- WORK REQUIRED -
Below are the records; return every line from the one that contains "tax: 20% = 72.97 -> 20% = 79.76" to the last, exactly, skipping the pictures.

- DATA EXTRACTS -
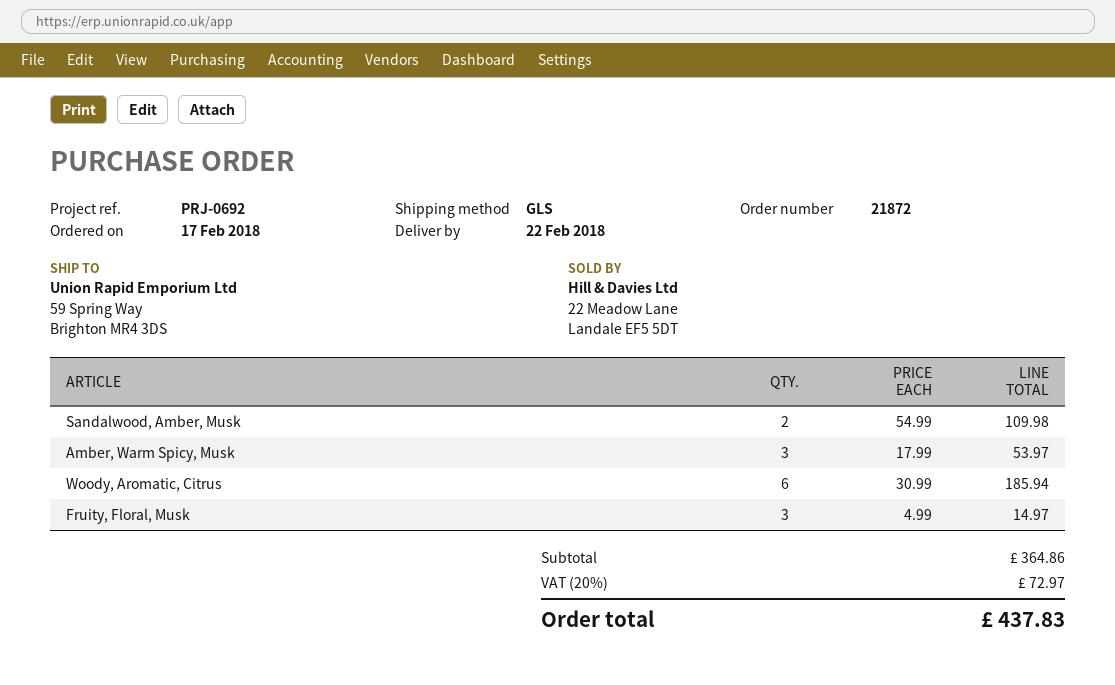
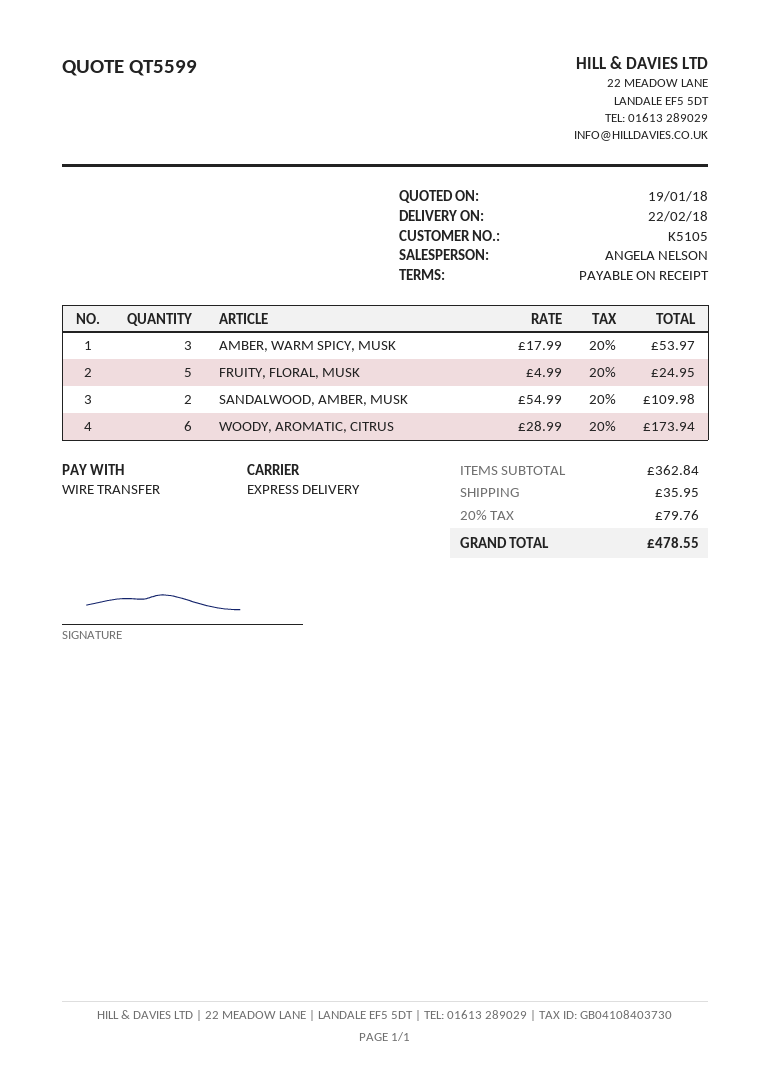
shipping method: GLS -> express
Woody, Aromatic, Citrus: 6 x 30.99 = 185.94 -> 6 x 28.99 = 173.94
Fruity, Floral, Musk: 3 x 4.99 = 14.97 -> 5 x 4.99 = 24.95
subtotal: 364.86 -> 362.84
shipping: none -> 35.95
tax: 20% = 72.97 -> 20% = 79.76
total: 437.83 -> 478.55

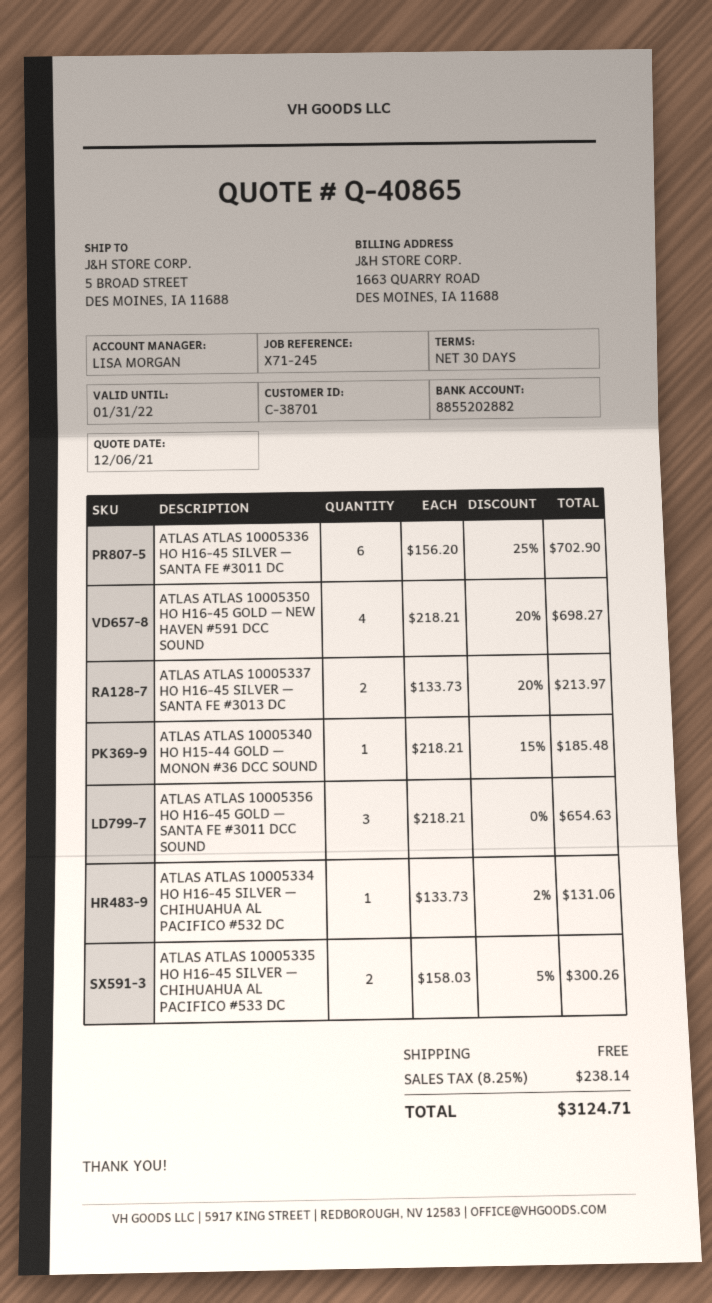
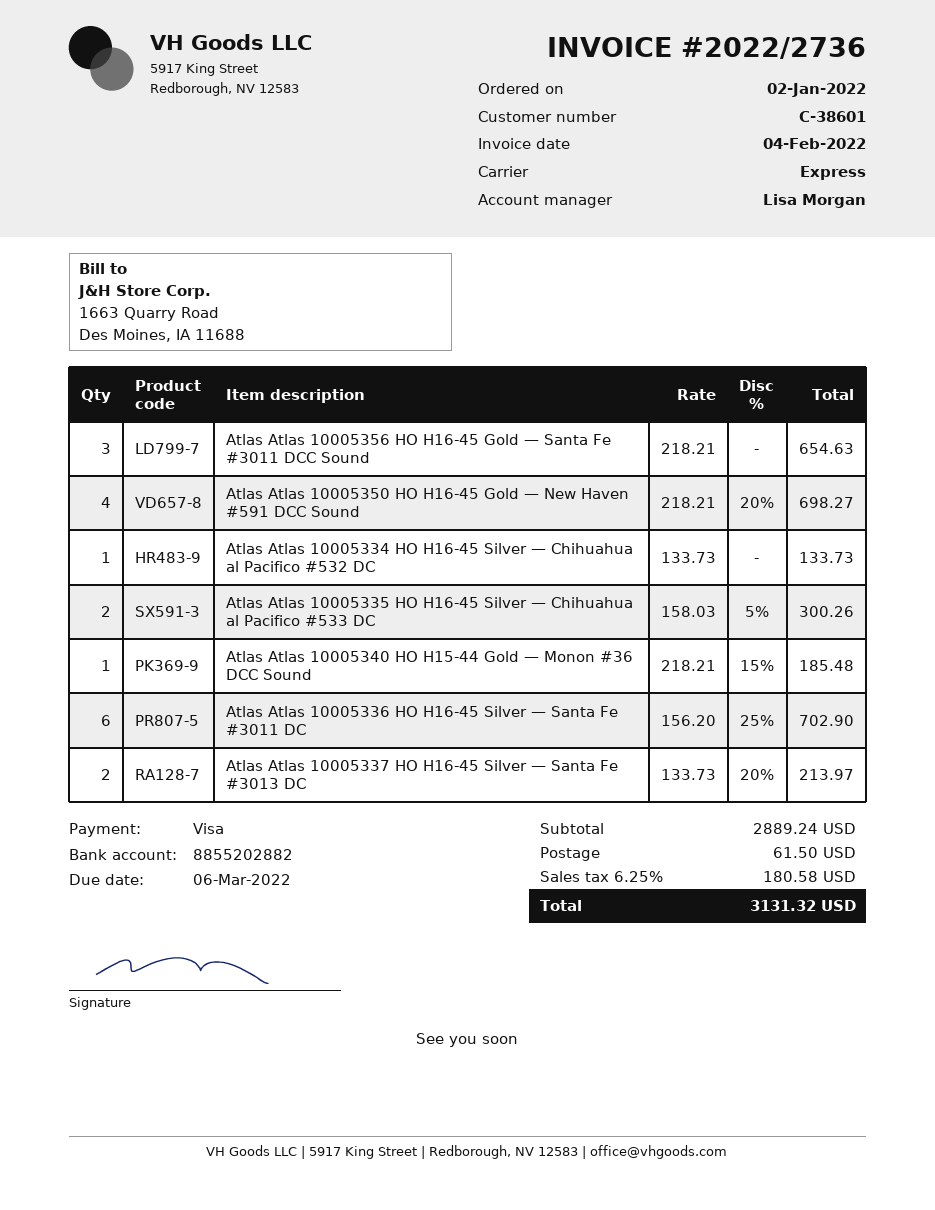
customer number: C-38701 -> C-38601
ATLAS ATLAS 10005334 HO H16-45 SILVER — CHIHUAHUA AL PACIFICO #532 DC: 1 x 133.73 - 2% = 131.06 -> 1 x 133.73 = 133.73
shipping: 0.00 -> 61.50
tax: 8.25% = 238.14 -> 6.25% = 180.58
total: 3124.71 -> 3131.32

- YOUR SOLUTION -
tax: 20% = 72.97 -> 20% = 79.76
total: 437.83 -> 478.55

customer number: C-38701 -> C-38601
ATLAS ATLAS 10005334 HO H16-45 SILVER — CHIHUAHUA AL PACIFICO #532 DC: 1 x 133.73 - 2% = 131.06 -> 1 x 133.73 = 133.73
shipping: 0.00 -> 61.50
tax: 8.25% = 238.14 -> 6.25% = 180.58
total: 3124.71 -> 3131.32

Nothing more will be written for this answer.